Though this is a book about zombies, it still posed some interesting questions. What would a person be willing to sacrifice or do for someone they loved? Could you take the life of the love of your life, if you knew they would become something horrific or dangerous to others? Can true love survive even death? Not your average fare for the typical zombie tale that's for sure. It just goes to show that a good writer can take any set of characters and still find a way to give the story a deeper meaning. I liked this book a lot, in spite of my zombie prejudice, LOL!

I recommend this one for fans of Austen inspired fiction and fans of classic mash-ups. The Austen fiction fans should not pass up a chance to see Elizabeth and Darcy in a new and interesting way. Classic mash-up readers will love it. It's a great ending to a very popular series.

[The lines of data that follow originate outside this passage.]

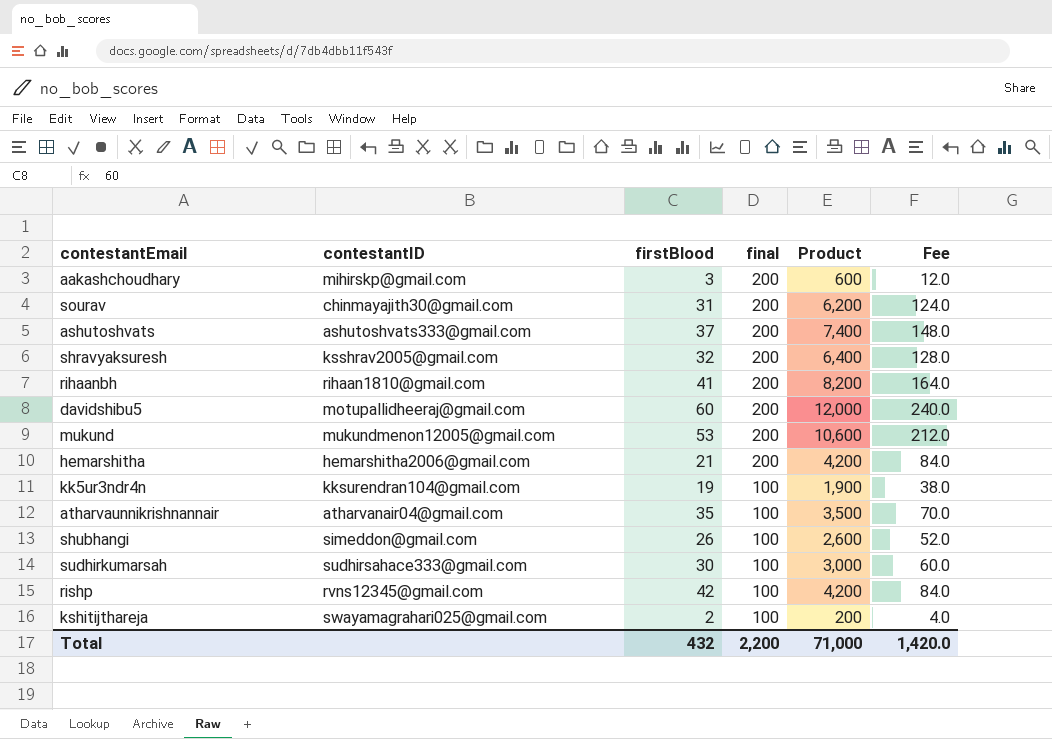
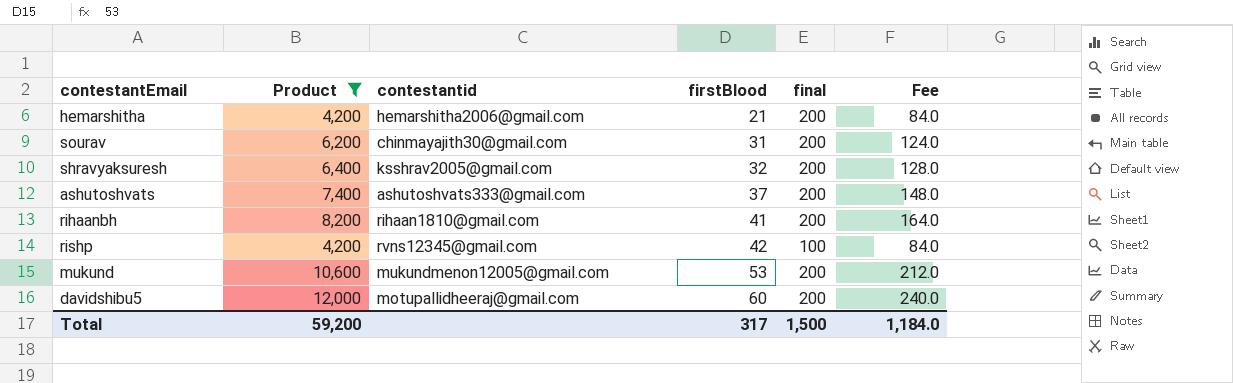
filter: none -> Product >= 4,200
row order: final descending -> firstBlood ascending
column Product | position: 5 -> 2
column name: contestantID -> contestantid
Total | Product: 71,000 -> 59,200
Total | firstBlood: 432 -> 317
Total | final: 2,200 -> 1,500
Total | Fee: 1,420.0 -> 1,184.0

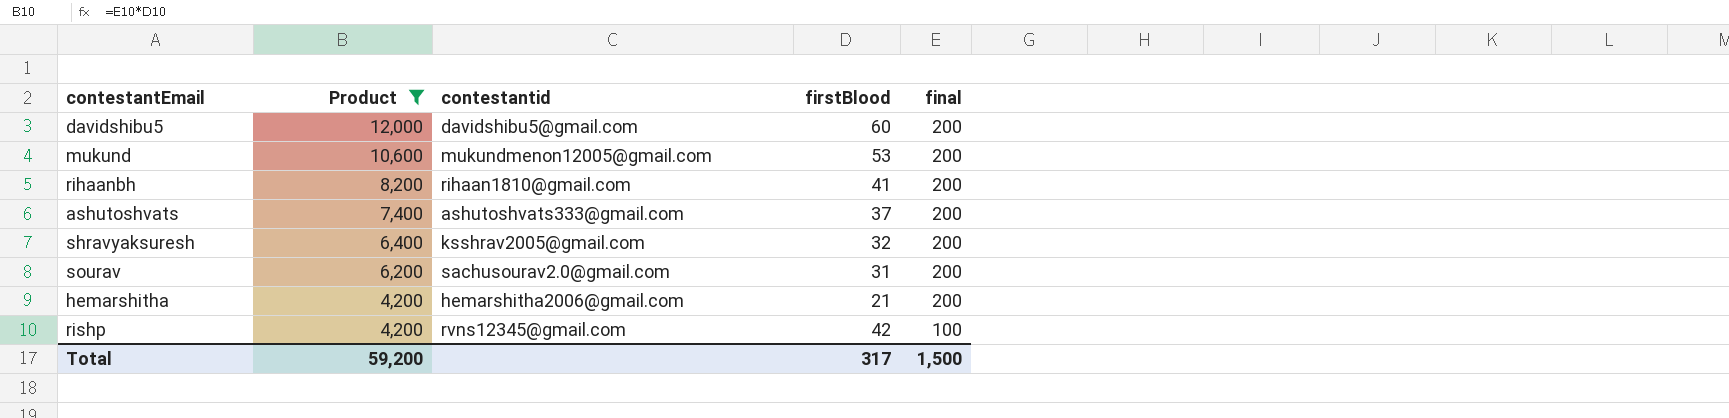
row order: firstBlood ascending -> Product descending
column Fee | formula: [Product] * 0.02 -> none
davidshibu5 | contestantid: motupallidheeraj@gmail.com -> davidshibu5@gmail.com
sourav | contestantid: chinmayajith30@gmail.com -> sachusourav2.0@gmail.com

Dreadfully Ever After is available NOW from your favorite bookseller.

I'm giving this one 4 out of 5 apples from my book bag!

Steve Hockensmith is the author of the
New York Times best seller Pride and Prjudice and Zombies: Dawn of the Dreadfuls and several other novels, including the Edgar Award nominee Holmes on the Range. Critics have hailed his books as "hilarious" (Entertainment Weekly), "dazzling" (The Boston Globe), "uproarious" (Publishers Weekly), "wonderfully entertaining" (Booklist), and "quirky and original" (The Pittsburgh Post-Gazette). He lives in Alameda, California, with his wife and two children.